#### To do
Where the string "Converter" occurs in a line of the data below, that line should be copied.

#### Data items
§

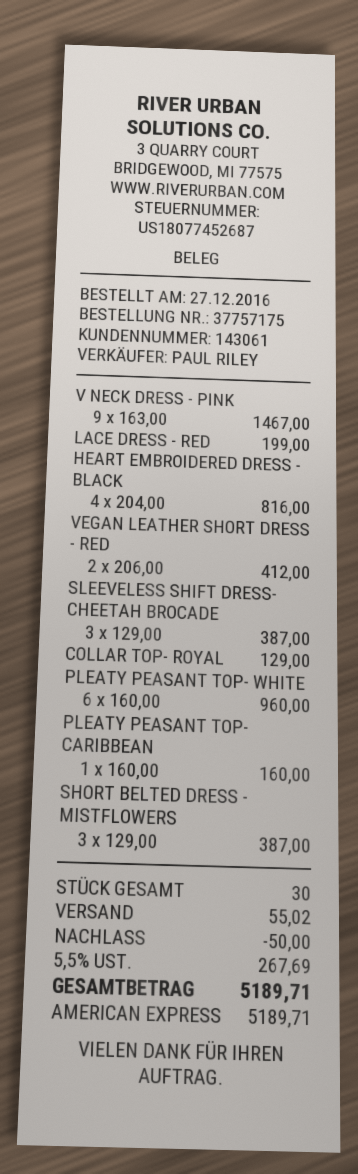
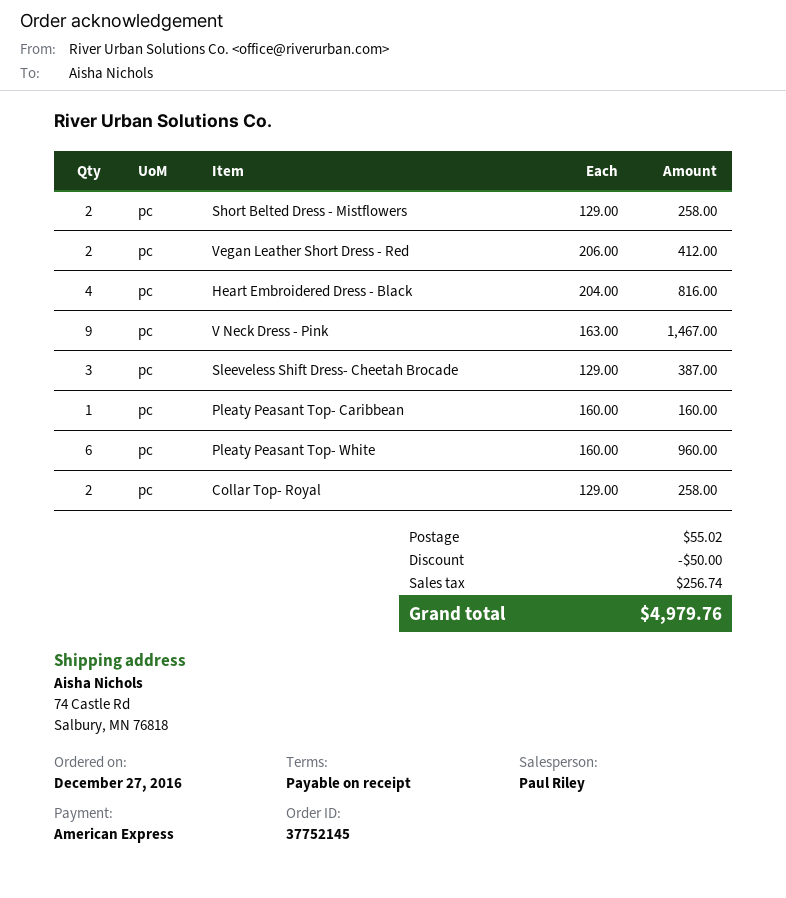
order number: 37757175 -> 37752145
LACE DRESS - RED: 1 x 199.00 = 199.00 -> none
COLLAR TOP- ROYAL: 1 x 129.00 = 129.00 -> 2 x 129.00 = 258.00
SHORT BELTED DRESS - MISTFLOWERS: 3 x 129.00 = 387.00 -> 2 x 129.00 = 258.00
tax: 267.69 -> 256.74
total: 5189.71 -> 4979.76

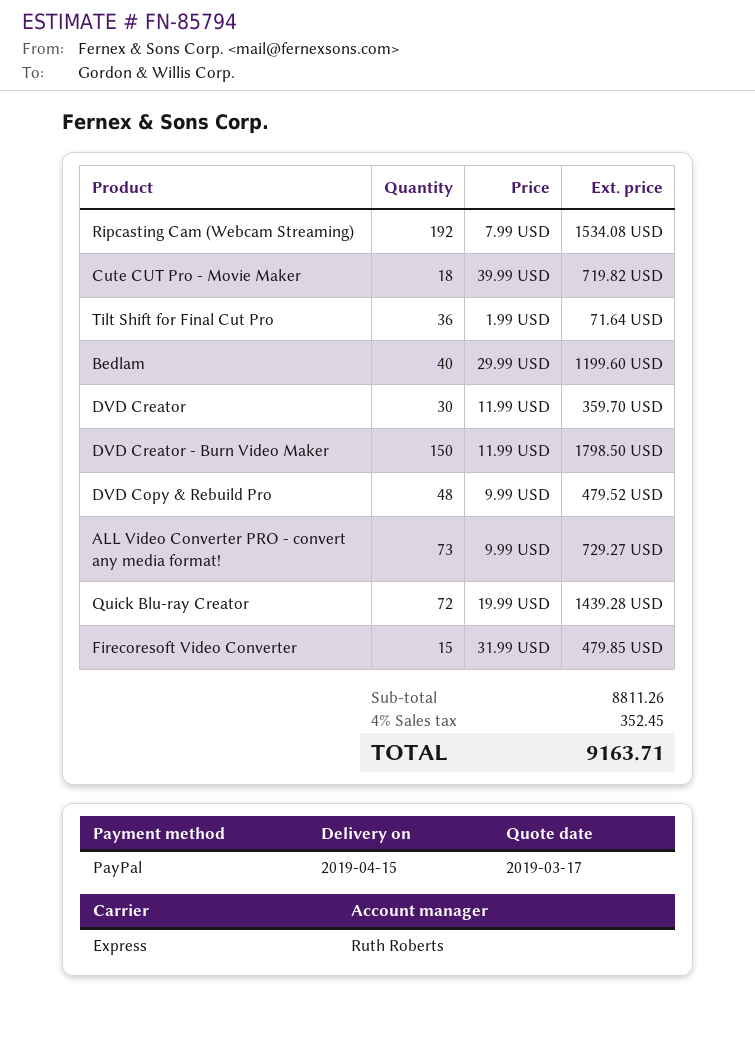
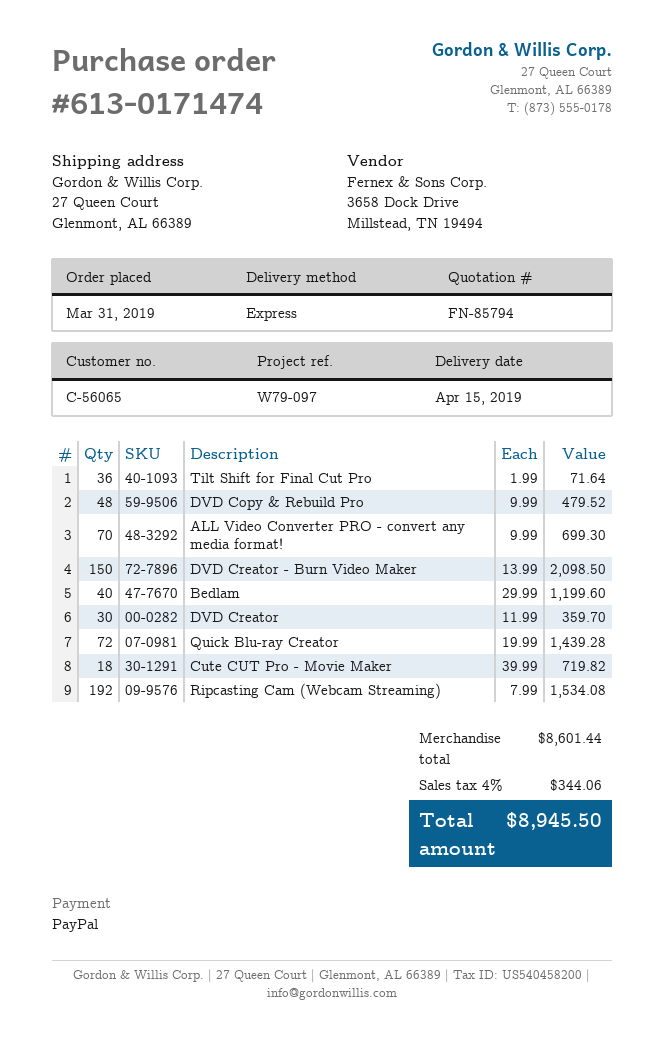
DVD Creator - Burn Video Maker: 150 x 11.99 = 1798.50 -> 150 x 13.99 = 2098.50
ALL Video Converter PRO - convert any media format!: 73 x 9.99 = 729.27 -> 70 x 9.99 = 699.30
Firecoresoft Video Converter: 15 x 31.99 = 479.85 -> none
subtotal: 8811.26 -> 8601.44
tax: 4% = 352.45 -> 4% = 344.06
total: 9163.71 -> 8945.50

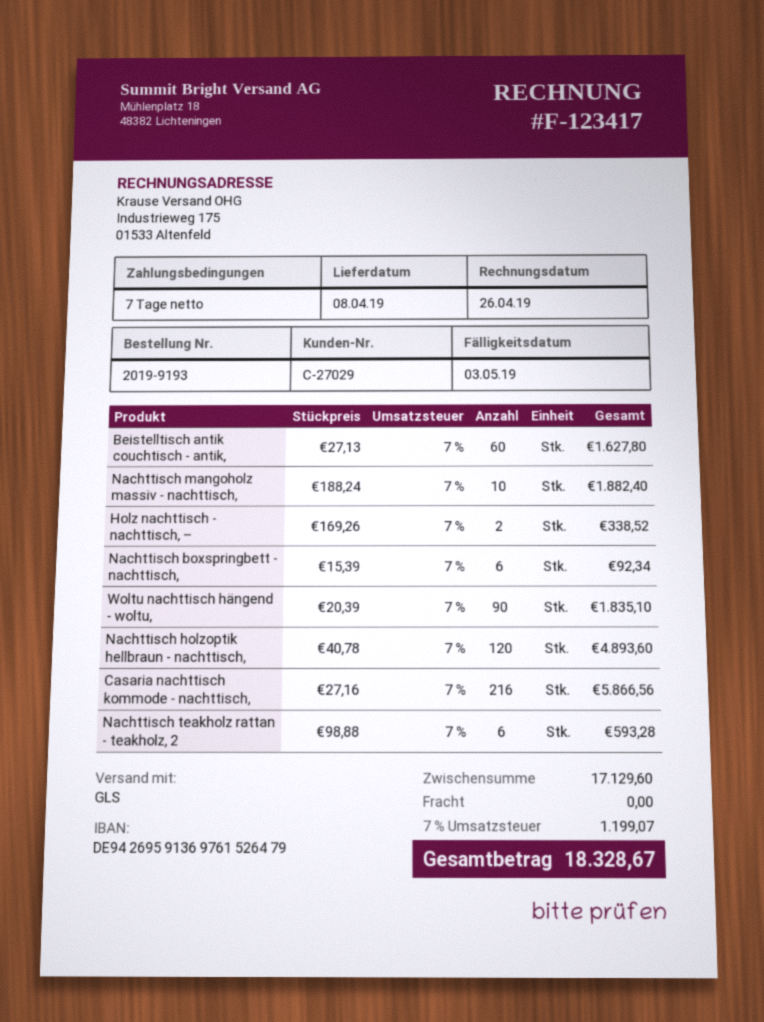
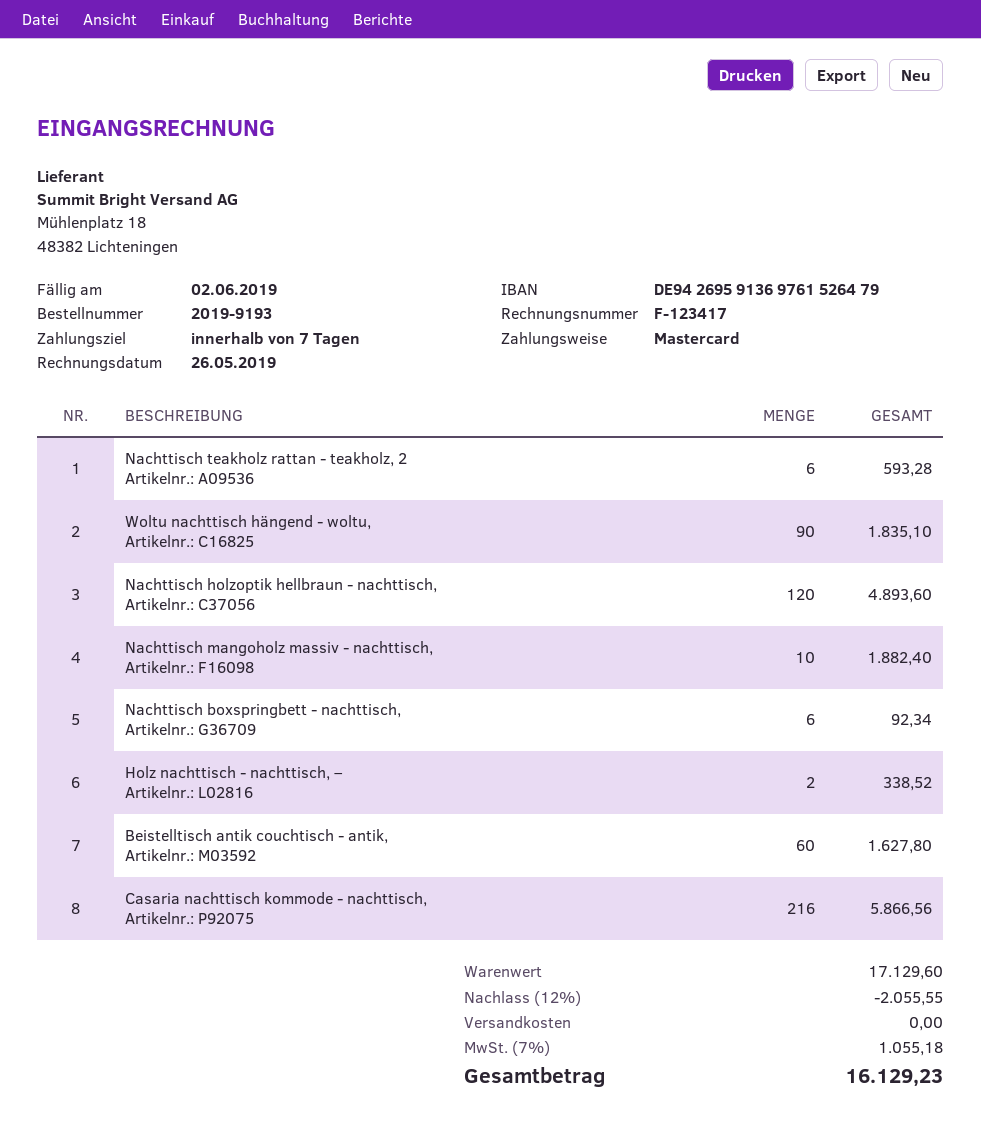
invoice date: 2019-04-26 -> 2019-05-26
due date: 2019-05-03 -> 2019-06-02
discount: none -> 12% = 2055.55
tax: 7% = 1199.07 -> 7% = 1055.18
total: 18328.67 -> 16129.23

§

#### Answer area
ALL Video Converter PRO - convert any media format!: 73 x 9.99 = 729.27 -> 70 x 9.99 = 699.30
Firecoresoft Video Converter: 15 x 31.99 = 479.85 -> none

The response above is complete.